(User interface change data)
<<<<

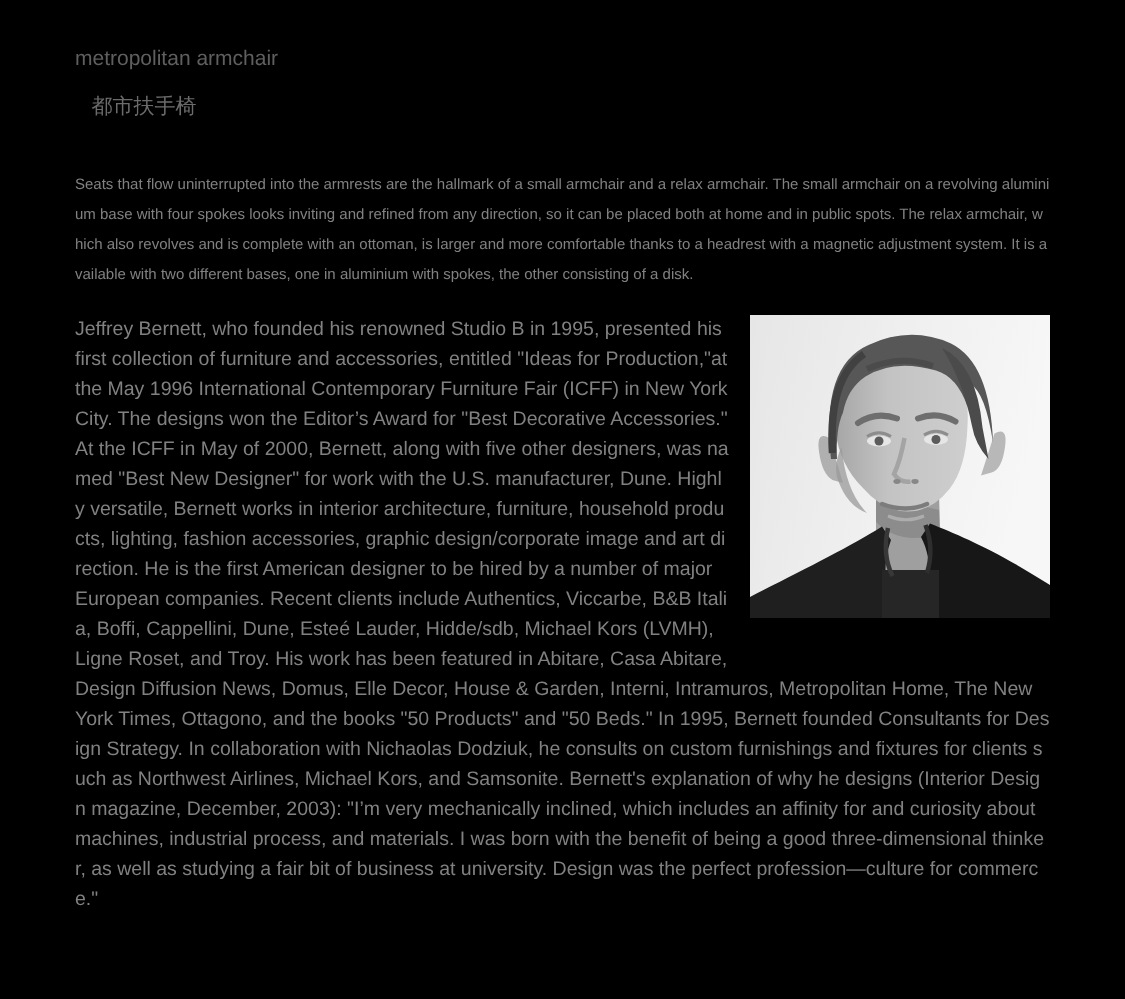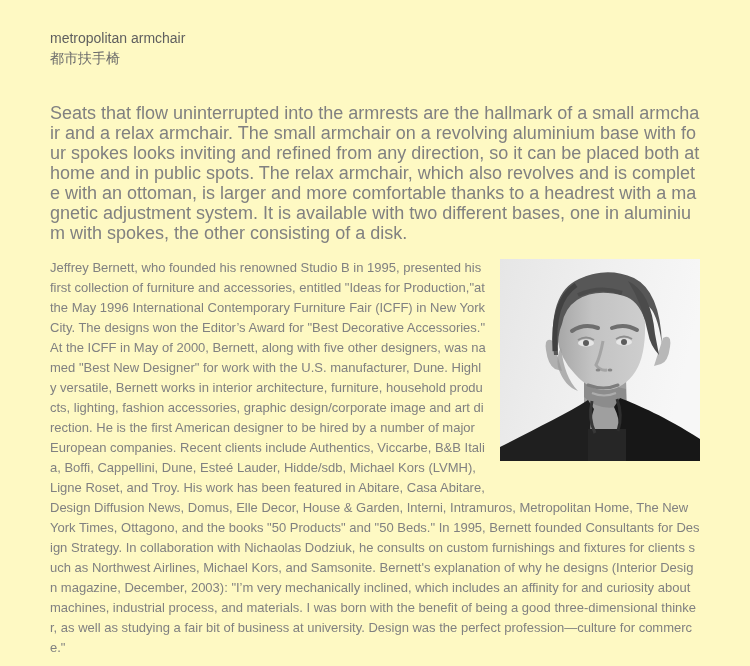--- a/index.html
+++ b/index.html
@@ -11,40 +11,39 @@
     width: 750px;
     height: 666px;
     overflow: hidden;
     font-family: "Liberation Sans", "DejaVu Sans", sans-serif;
   }
   .page {
     box-sizing: border-box;
     width: 750px;
     height: 666px;
     padding: 28px 50px 0 50px;
-    background: #fef9c3;
+    background: #000000;
   }
   .title-en {
     font-size: 14px;
     font-weight: 400;
     color: #5f5f5f;
     line-height: 21px;
     margin: 0;
   }
   .title-zh {
     font-size: 14px;
     font-weight: 400;
     color: #6b6b6b;
     line-height: 21px;
-    margin: 0;
-    font-family: Liberation Mono, monospace;
+    margin: 11px;
   }
   .description {
     margin: 33px 0 0 0;
-    font-size: 18px;
+    font-size: 10px;
     line-height: 20px;
     color: #818181;
     word-break: break-all;
     text-align: left;
   }
   .bio-section {
     margin-top: 15px;
   }
   .portrait {
     float: right;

>>>>

From the first line to the last, write out the data exactly, omitting any pictures.

--- a/index.html
+++ b/index.html
@@ -11,40 +11,39 @@
     width: 750px;
     height: 666px;
     overflow: hidden;
     font-family: "Liberation Sans", "DejaVu Sans", sans-serif;
   }
   .page {
     box-sizing: border-box;
     width: 750px;
     height: 666px;
     padding: 28px 50px 0 50px;
-    background: #fef9c3;
+    background: #000000;
   }
   .title-en {
     font-size: 14px;
     font-weight: 400;
     color: #5f5f5f;
     line-height: 21px;
     margin: 0;
   }
   .title-zh {
     font-size: 14px;
     font-weight: 400;
     color: #6b6b6b;
     line-height: 21px;
-    margin: 0;
-    font-family: Liberation Mono, monospace;
+    margin: 11px;
   }
   .description {
     margin: 33px 0 0 0;
-    font-size: 18px;
+    font-size: 10px;
     line-height: 20px;
     color: #818181;
     word-break: break-all;
     text-align: left;
   }
   .bio-section {
     margin-top: 15px;
   }
   .portrait {
     float: right;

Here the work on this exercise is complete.